"Pelaku itu sudah biadab, dia harus dipecat. Katanya dia masih aktif, karena masih sidang pidana umum. Saya dengan sidang kode etiknya belum karena harus menunggu putusan pengadilan umum lebih dahulu," ujar Marija kepada wartawan di Mapolda Metro Jaya, Jakarta, Senin (20/5/2013).
Ia khawatir, bila NE akan menyalahgunakan wewenangnya bila masih tercatat sebagai anggota kepolisian. Ia juga merasa ketakutan dengan berbagai intimidasi yang diduga dilakukan oknum tersebut.
SCROLL TO CONTINUE WITH CONTENT
Kasus sodomi ini terjadi pada Februari 2013 silam. Saat itu, Marija melapor adanya tindak kekerasan seksual yang dialami anaknya, FF (5) ke Polres Jakarta Timur yang selanjutnya dilakukan visum di RS Polri Kramatjati. Namun hasil visum RS Polri kala itu menunjukkan tidak ditemukan adanya tanda-tanda kekerasan seksual pada dubur sang bocah.
Karena merasa tidak puas, kemudian keluarga korban kembali melakukan visum di RS Cipto Mangunkusumo dengan didampingi anggota Polres Jakarta Timur. Hasilnya, korban positif mengalami tindak kekerasan seksual.
Atas dasar hasil visum tersebut, Polres Jakarta Timur kemudian memproses laporan Marija. NE dan seorang pelaku lainnya bernama Saepul alias Ipul yang diketahui sebagai kuli bangunan, ditahan.
Kasus pun berlanjut hingga proses sidang. Kedua pelaku sudah berstatus sebagai terdakwa. Selasa (21/5) besok, sidang ke lima dengan agenda mendengarkan kesaksian korban.
"Besok sidang kelima hadirkan korban didampingi kedua orangtuanya," kata dia.
Kendati proses keadilan tengah ditegakkan, Marija masih khawatir dengan hasilnya nanti. Pasalnya, ia tidak dapat mengawasi jalannya sidang itu. Pengadilan Negeri Jakarta Timur melarang keluarga korban menghadiri sidang terdakwa.

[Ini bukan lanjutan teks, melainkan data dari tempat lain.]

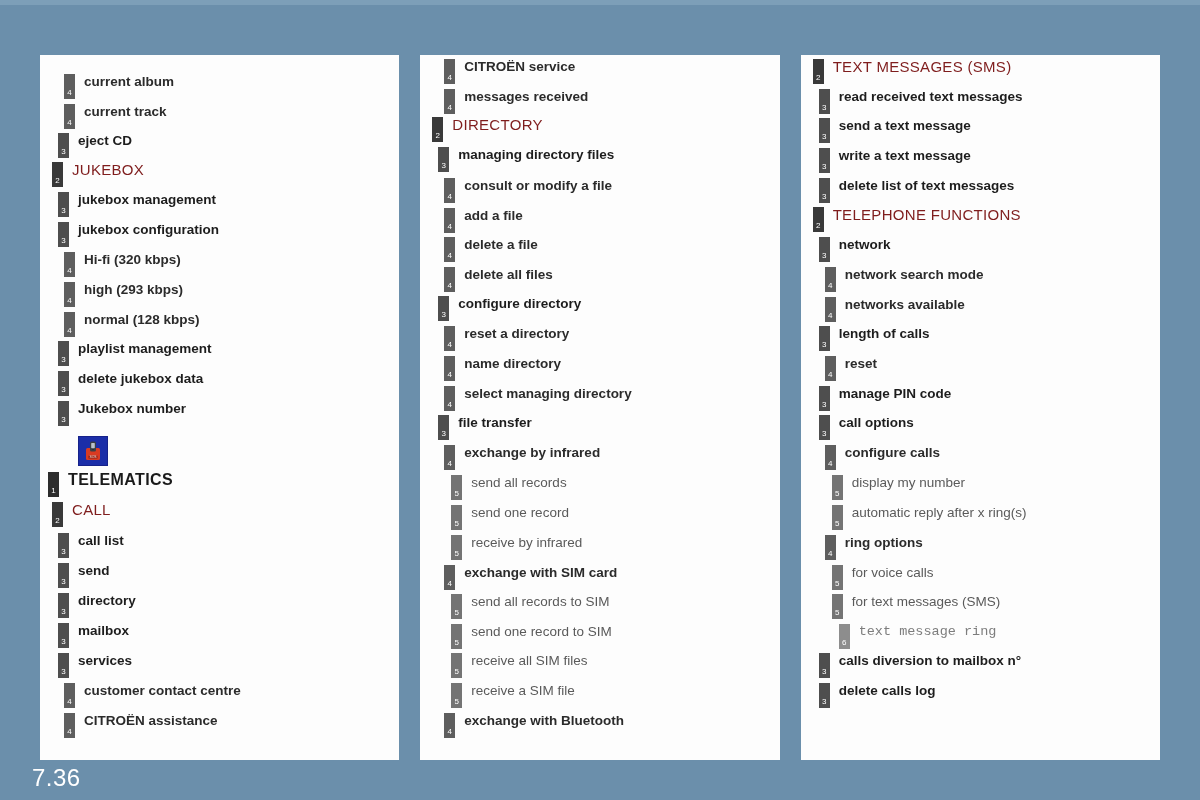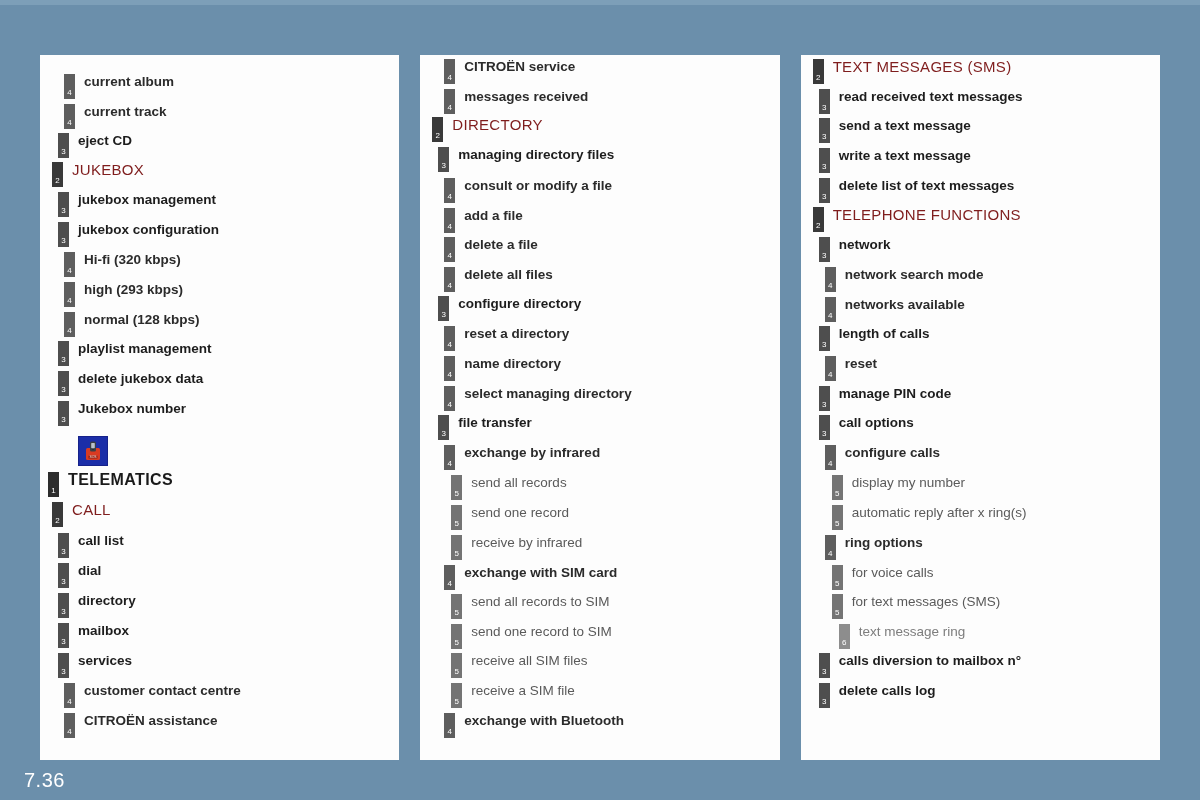--- a/index.html
+++ b/index.html
@@ -193,7 +193,7 @@
           </div>
           <div class="entry lv3" style="top: 508px; left: 18px;">
             <span class="badge">3</span>
-            <span class="label">dial</span>
+            <span class="label">send</span>
           </div>
           <div class="entry lv3" style="top: 538px; left: 18px;">
             <span class="badge">3</span>

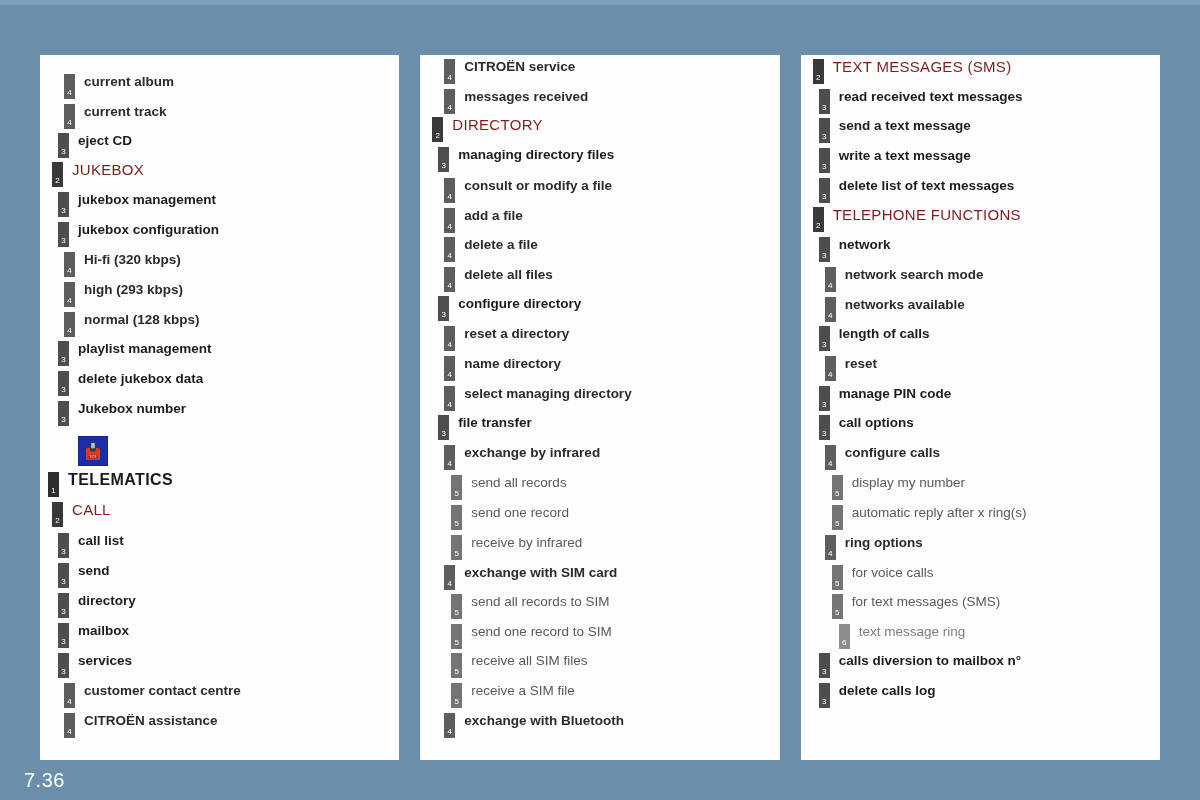--- a/index.html
+++ b/index.html
@@ -88,7 +88,7 @@
   .lv5 .badge { background: #747474; }
   .lv5 .label { color: #5a5a5a; font-weight: normal; font-size: 13.5px; }
   .lv6 .badge { background: #8d8d8d; }
-  .lv6 .label { color: #7d7d7d; font-weight: normal; font-size: 13.5px; }
+  .lv6 .label { color: #7d7d7d; font-weight: normal; font-size: 13.5px; font-family: Liberation Mono, monospace; }
 
   .section-icon {
     position: absolute;

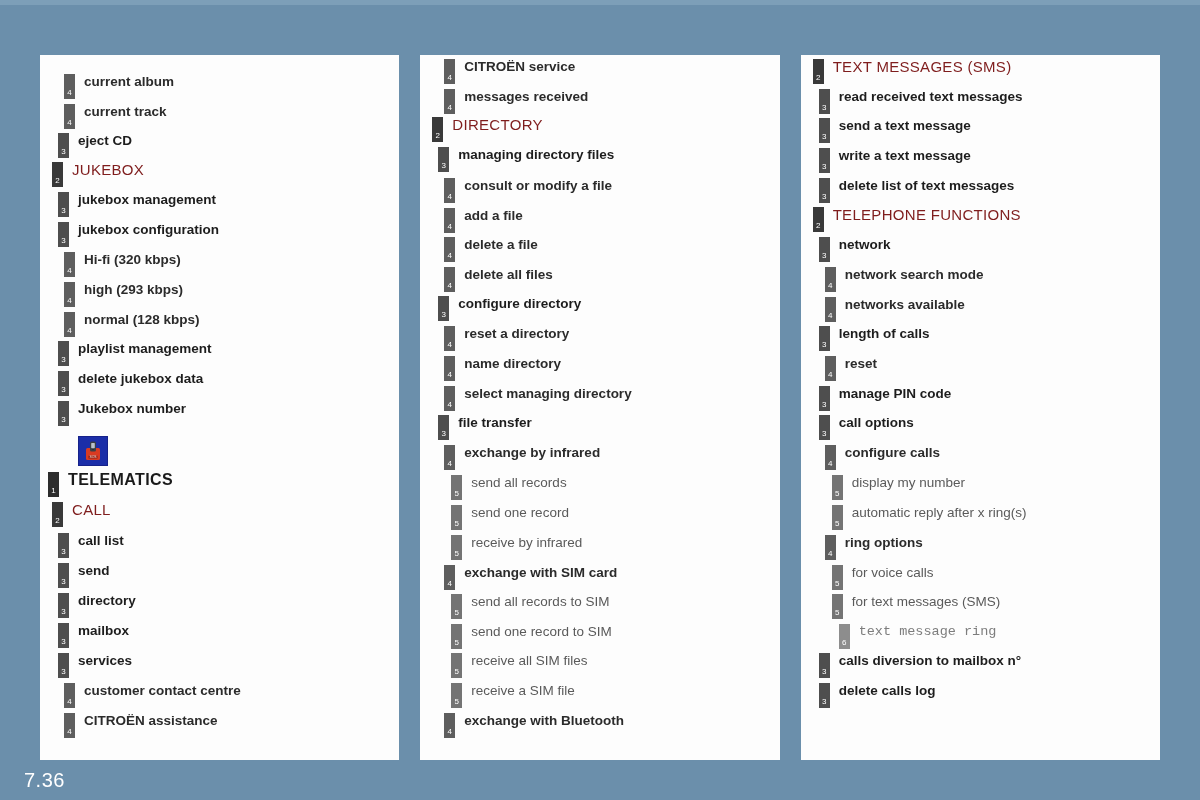--- a/index.html
+++ b/index.html
@@ -105,10 +105,10 @@
 
   .page-number {
     position: absolute;
-    left: 24px;
+    left: 32px;
     bottom: 8px;
     color: #ffffff;
-    font-size: 20px;
+    font-size: 24px;
     font-family: "Liberation Sans", sans-serif;
     letter-spacing: 0.5px;
   }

" Saya kecewa dengan PN Jaktim karena kurang terbukanya jaksanya sama saya, sebagai korban, saya harus tahu dakwaannya seperti apa," kata dia.
"Selama ini saya ikut sidang dari tanggal 9 April kemarin, tanggal 10 April praperadilan. Saya dapat info mau sidang itu dari penyidik Polres, nyari-nyari sendiri, dari pengadilan gak pernah dikasih tahu," lanjutnya lagi.
Selain itu, ia juga mempertanyakan pemeriksaan Propam terhadap dr. Di, dokter yang memvisum korban di RS Polri. Ia menduga, dr. Di mengeluarkan hasil visum palsu karena adanya kedekatan dengan terdakwa Briptu NE.
"Masa hasil visum ada dua. Pertama negatif, kemudian kedua haislnya positif. Itu pun karena saya visum ke RSCM dan hasilnya positif. Karena adanya visum RSCM itu, dokter di RS Polri kembali mengeluarkan visum yang hasilnya positif," jelas dia.
dr. Di dilaporkan Marija ke Propam Polda Metro Jaya pada tanggal 17 April 2013. Namun hingga kini, ia belum mengetahui perkembangan penyelidikan dokter tersebut di Propam.
"Sampai sekarang saya tidak tahu bagaimana hasil pemeriksaan dokter itu," kata dia.